A apreensão do revólver – uma pistola Glock de 9mm – ocorreu na noite desta segunda-feira 15, por volta das 23h30, em Taguatinga, região administrativa do Distrito Federal. Na ocasião, o sargento da PM-DF, Davi Evangelista Alves, conduziu o sargento do Exército, Estácio Leite da Silva Filho, à delegacia.
Durante a abordagem, Estácio afirmou que integrava o Gabinete de Segurança Institucional e que trabalhava para Bolsonaro. Disse ainda que portava a arma em razão de sua função pública, que lhe permitiria o porte. Ele não apresentou, porém, o registro do armamento, o que foi tratado como irregularidade.
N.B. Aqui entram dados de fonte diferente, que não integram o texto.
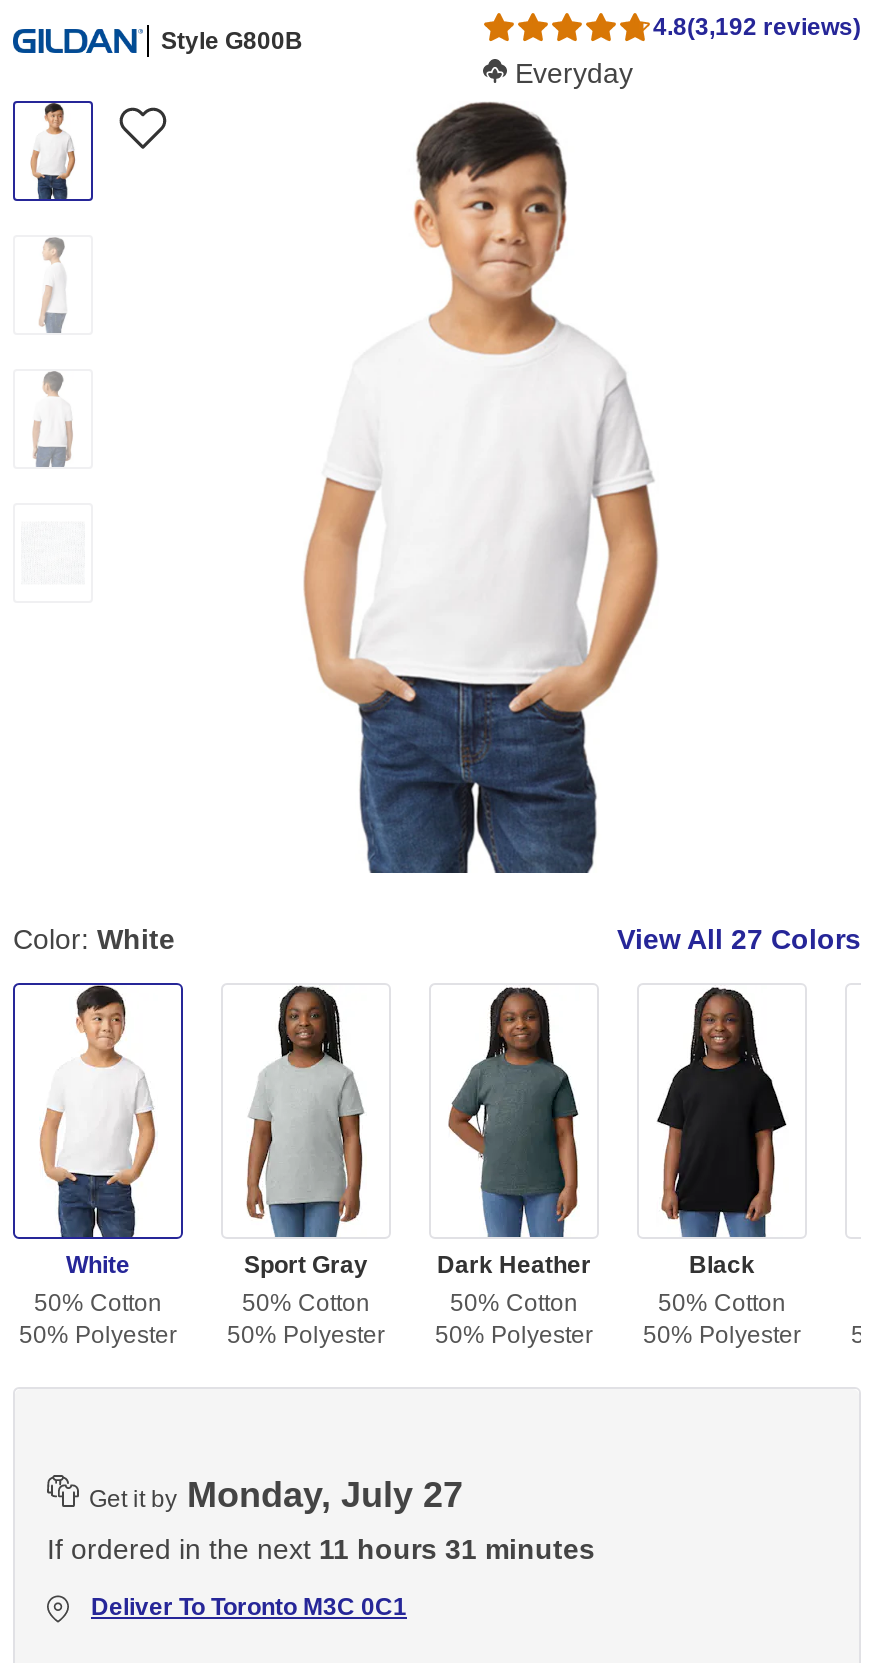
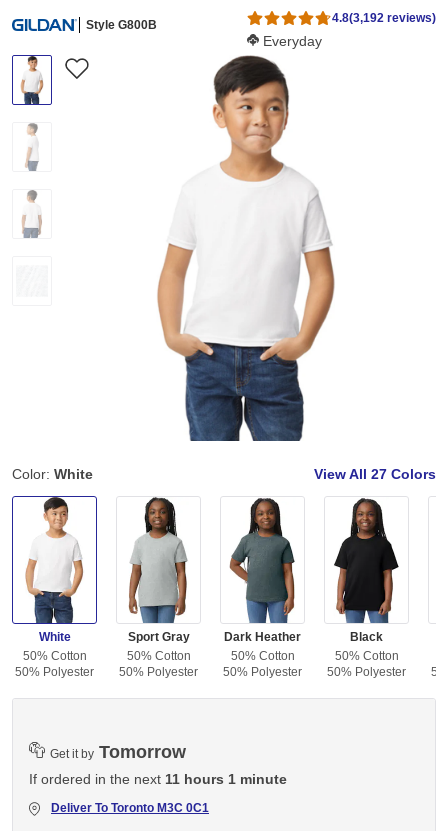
- Get it by Monday, July 27
- If ordered in the next 11 hours 31 minutes
+ Get it by Tomorrow
+ If ordered in the next 11 hours 1 minute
O policial responsável pela abordagem verificou que se tratava, de fato, de um servidor do GSI e que o veículo utilizado era oficial da Presidência da República. Segundo o boletim de ocorrência, ao constatar a ausência do registro da arma no local, o policial voltou a questionar o militar sobre a propriedade do item. Estácio respondeu que a pistola pertencia ao ex-presidente.